Department of Neurosurgery, Peking Union Medical College Hospital, Beijing, China.
出版信息
J Med Internet Res. 2025 May 21;27:e67462. doi: 10.2196/67462.
BACKGROUND
Telemedicine, which incorporates artificial intelligence such as chatbots, offers significant potential for enhancing health care delivery. However, the efficacy of artificial intelligence chatbots compared to human physicians in clinical settings remains underexplored, particularly in complex scenarios involving patients with cancer and asynchronous text-based interactions.
OBJECTIVE
This study aimed to evaluate the performance of the GPT-4 (OpenAI) chatbot in responding to asynchronous text-based medical messages from patients with cancer by comparing its responses with those of physicians across two clinical scenarios: patient education and medical decision-making.
METHODS
We collected 4257 deidentified asynchronous text-based medical consultation records from 17 oncologists across China between January 1, 2020, and March 31, 2024. Each record included patient questions, demographic data, and disease-related details. The records were categorized into two scenarios: patient education (eg, symptom explanations and test interpretations) and medical decision-making (eg, treatment planning). The GPT-4 chatbot was used to simulate physician responses to these records, with each session conducted in a new conversation to avoid cross-session interference. The chatbot responses, along with the original physician responses, were evaluated by a medical review panel (3 oncologists) and a patient panel (20 patients with cancer). The medical panel assessed completeness, accuracy, and safety using a 3-level scale, whereas the patient panel rated completeness, trustworthiness, and empathy on a 5-point ordinal scale. Statistical analyses included chi-square tests for categorical variables and Wilcoxon signed-rank tests for ordinal ratings.
RESULTS
In the patient education scenario (n=2364), the chatbot scored higher than physicians in completeness (n=2301, 97.34% vs n=2213, 93.61% for fully complete responses; P=.002), with no significant differences in accuracy or safety (P>.05). In the medical decision-making scenario (n=1893), the chatbot exhibited lower accuracy (n=1834, 96.88% vs n=1855, 97.99% for fully accurate responses; P<.001) and trustworthiness (n=860, 50.71% vs n=1766, 93.29% rated as "Moderately trustworthy" or higher; P<.001) compared with physicians.
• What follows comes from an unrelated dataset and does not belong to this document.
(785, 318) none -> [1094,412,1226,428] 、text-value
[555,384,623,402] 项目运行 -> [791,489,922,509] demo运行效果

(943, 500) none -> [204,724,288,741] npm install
Regarding empathy, the medical review panel rated the chatbot as demonstrating higher empathy scores across both scenarios, whereas the patient review panel reached the opposite conclusion, consistently favoring physicians in empathetic communication. Errors in chatbot responses were primarily due to misinterpretations of medical terminology or the lack of updated guidelines, with 3.12% (59/1893) of its responses potentially leading to adverse outcomes, compared with 2.01% (38/1893) for physicians.
CONCLUSIONS
The GPT-4 chatbot performs comparably to physicians in patient education by providing comprehensive and empathetic responses. However, its reliability in medical decision-making remains limited, particularly in complex scenarios requiring nuanced clinical judgment. These findings underscore the chatbot's potential as a supplementary tool in telemedicine while highlighting the need for physician oversight to ensure patient safety and accuracy.
背景
结合聊天机器人等人工智能的远程医疗在改善医疗服务提供方面具有巨大潜力。然而,在临床环境中,与人类医生相比,人工智能聊天机器人的疗效仍未得到充分探索,尤其是在涉及癌症患者的复杂场景和基于文本的异步互动中。
目的
本研究旨在通过比较GPT-4(OpenAI)聊天机器人与医生在患者教育和医疗决策这两种临床场景下对癌症患者基于文本的异步医疗信息的回复,评估其性能。
方法
我们收集了2020年1月1日至2024年3月31日期间中国17位肿瘤学家的4257份匿名的基于文本的异步医疗咨询记录。每份记录包括患者问题、人口统计学数据和疾病相关细节。这些记录被分为两种场景:患者教育(如症状解释和检查解读)和医疗决策(如治疗计划)。使用GPT-4聊天机器人模拟医生对这些记录的回复,每次会话在新的对话中进行以避免跨会话干扰。聊天机器人的回复以及医生的原始回复由一个医学评审小组(3位肿瘤学家)和一个患者小组(20位癌症患者)进行评估。医学小组使用三级量表评估完整性、准确性和安全性,而患者小组使用五点有序量表对完整性、可信度和同理心进行评分。统计分析包括分类变量的卡方检验和有序评分的Wilcoxon符号秩检验。
结果
在患者教育场景(n = 2364)中,聊天机器人在完整性方面得分高于医生(完全完整回复的比例分别为n = 2301,97.34% 对比n = 2213,93.61%;P = 0.002),在准确性或安全性方面无显著差异(P > 0.05)。在医疗决策场景(n = 1893)中,与医生相比,聊天机器人的准确性(完全准确回复的比例分别为n = 1834,96.88% 对比n = 1855,97.99%;P < 0.001)和可信度(被评为“中等可信”或更高的比例分别为n = 860,50.71% 对比n = 1766,93.29%;P < 0.001)较低。关于同理心,医学评审小组认为聊天机器人在两种场景下的同理心得分更高,而患者评审小组得出相反结论,在同理心沟通方面一直更倾向于医生。聊天机器人回复中的错误主要是由于对医学术语的误解或缺乏更新的指南,其回复中有3.12%(59/1893)可能导致不良后果,而医生为2.01%(38/1893)。
结论
GPT-4聊天机器人通过提供全面且有同理心的回复,在患者教育方面表现与医生相当。然而,其在医疗决策中的可靠性仍然有限,特别是在需要细致临床判断的复杂场景中。这些发现强调了聊天机器人作为远程医疗辅助工具的潜力,同时突出了需要医生监督以确保患者安全和准确性。